Silver reached a record high of $48.70 per ounce on Jan. 18, 1980. By some estimates, the Hunt brothers’ entire Silver fortune peaked at a value of $10 billion.

THURSDAY, MARCH 27, 1980

 

Facing out-of-control Silver prices, COMEX (Commodity Exchange, Inc.), a division of the New York Mercantile Exchange (NYMEX), acted against the Hunt brothers. On Jan. 7, 1980, COMEX introduced Silver Rule 7, which placed heavy restrictions on the purchase of commodities on the margin.

 

Following its peak price of $48.70 per ounce, Silver began its decline and the Hunt family’s Silver fortune began to shrink.

 

On March 27, 1980, known as Silver Thursday, the price of Silver dropped 50% in a single day, from $21.62 to $10.80 per ounce. The Hunt brothers failed to meet several margin calls and about $7 billion in paper assets suddenly turned into a $1.7 billion debt.

 

The sudden price drop threatened to collapse several investment firms and banks. To prevent widespread financial chaos, multiple banks joined together to issue the Hunt brothers a $1.1 billion line of credit.
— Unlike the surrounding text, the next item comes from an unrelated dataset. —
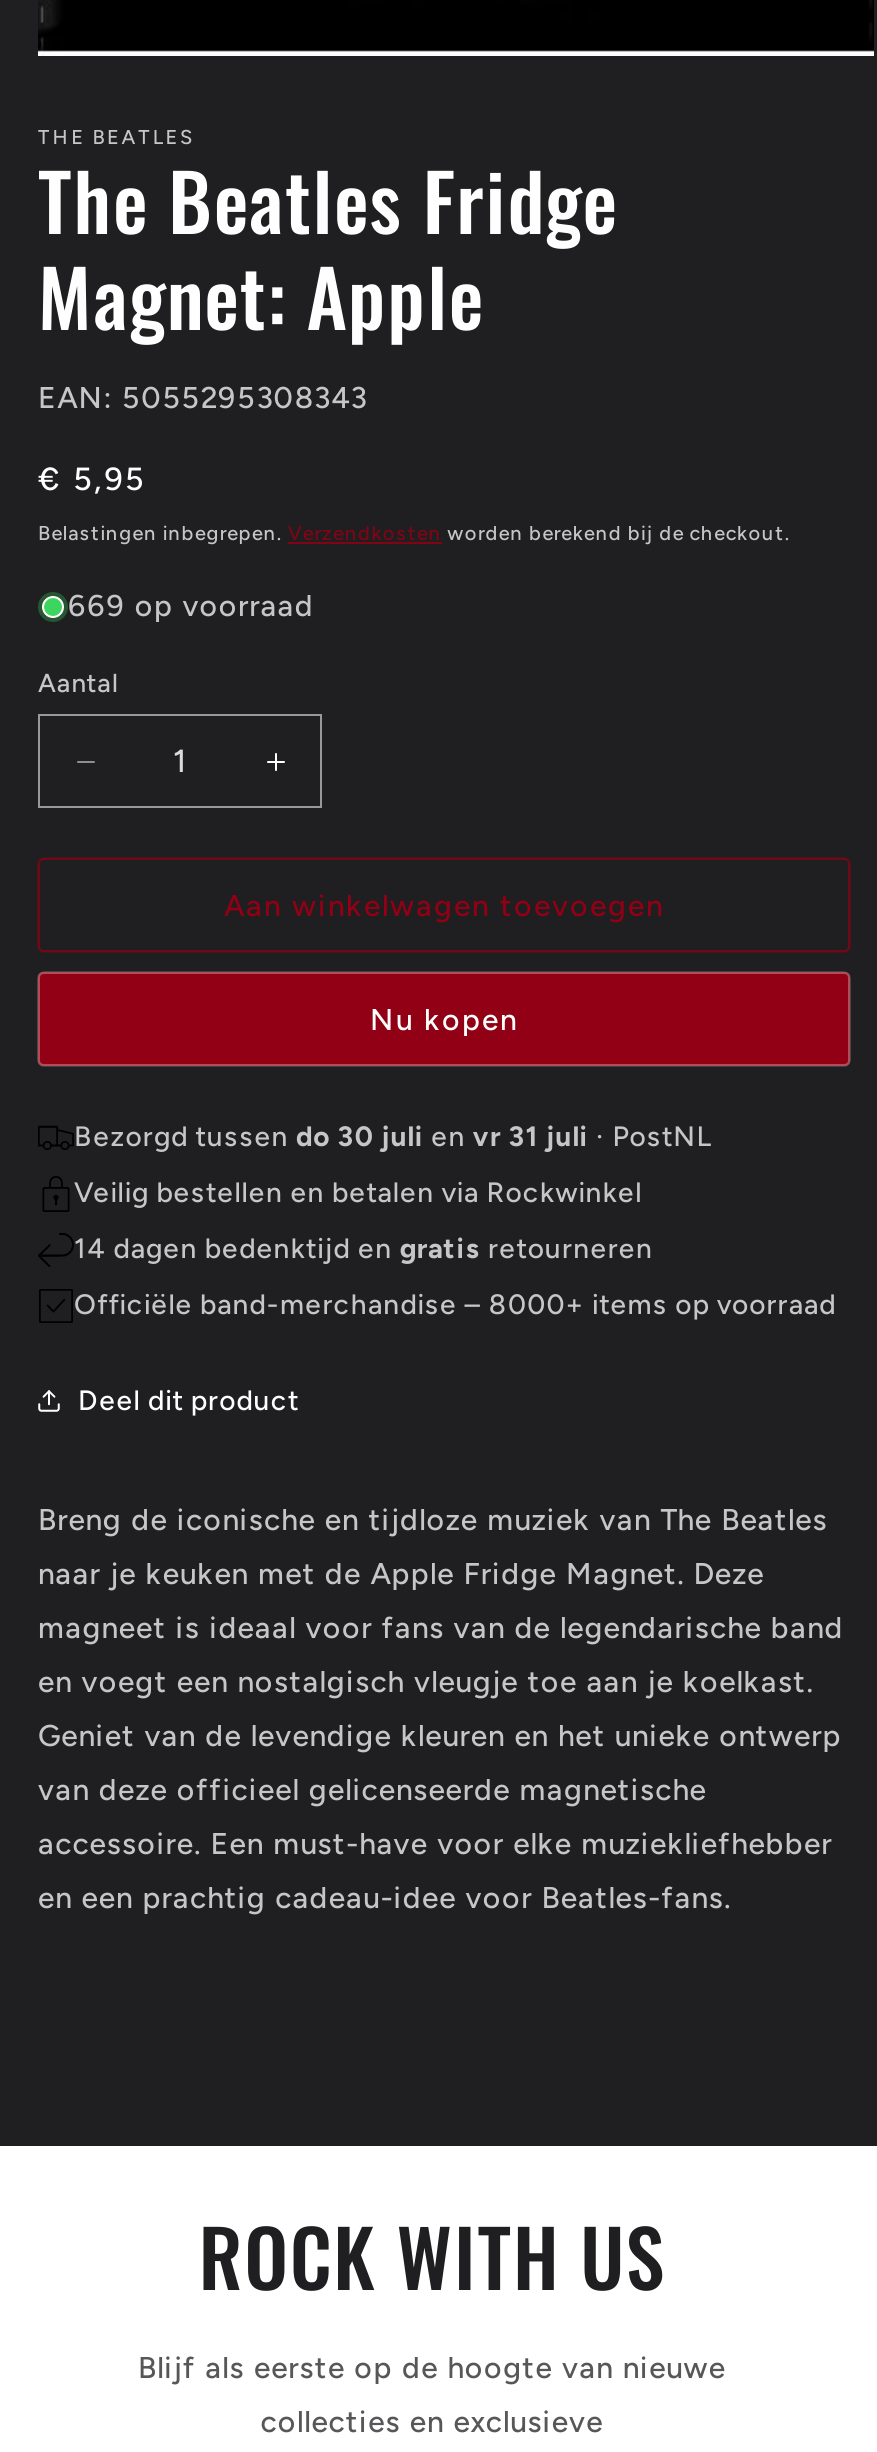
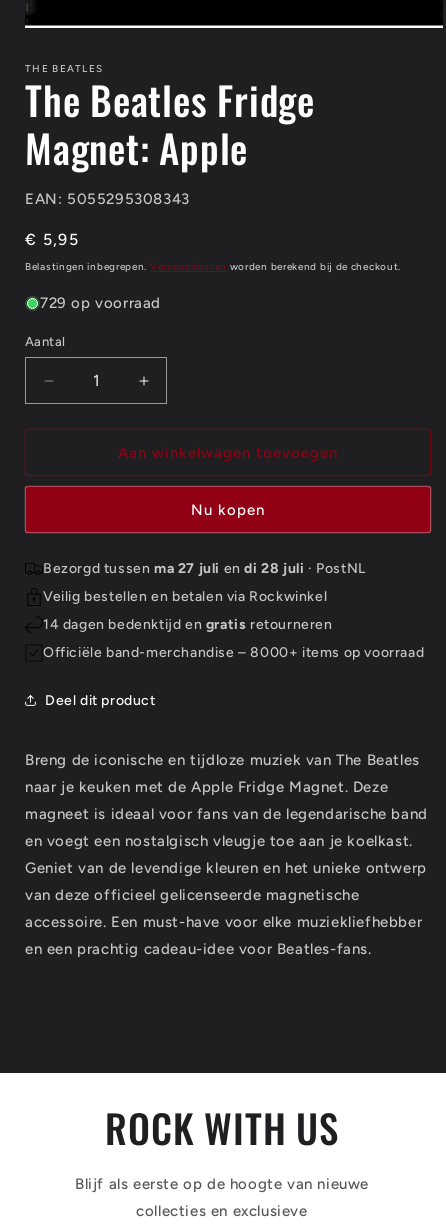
- 669 op voorraad
+ 729 op voorraad

- Bezorgd tussen do 30 juli en vr 31 juli · PostNL
+ Bezorgd tussen ma 27 juli en di 28 juli · PostNL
SILVER MANIPULATION AFTERMATH

 

Several years of criminal investigations, hearings before Congress and civil cases followed the Hunt brothers’ Silver manipulation scheme.

 

In August 1988, a federal grand jury ordered Nelson Bunker Hunt, William Herbert Hunt and a third brother, Lamar Hunt, to pay more than $130 million in damages for conspiring to corner the world's Silver market and for ruining the investments of Minpeco, a mineral marketing company of the Peruvian government. By September 1988, both Nelson Bunker Hunt and William Herbert Hunt had filed for personal bankruptcy protection to avoid having to post a $225 million bond required for appealing a federal jury verdict against them. In December 1989, the Hunt brothers reached a settlement with the Commodity Futures Trading Commission. They were each ordered to pay fines of $10 million and were banned from trading in American commodity markets.

 

Members of the Hunt family suffered a huge loss of credibility following the Silver manipulation scheme. Nelson Bunker Hunt eventually sold most of his assets. He died in 2014 under relatively modest circumstances. William Herbert Hunt, however, eventually recovered much of his fortune in the oil industry. As of 2019, Forbes estimates his net worth at about $2.6 billion.

https://www.apmex.com/education/history/silver-thursday-how-the-hunt-brothers-cornered-silver

 

The fatal flaw in this was the overuse of Futures contracts as the CFTC just raised the maintenance requirements higher-meaning the Hunts had to pony up the cash to continue to hold those positions.

 

They knew what they were doing and got BTFO so anyone who thinks attacking this part of the market is going to be easy is dreaming.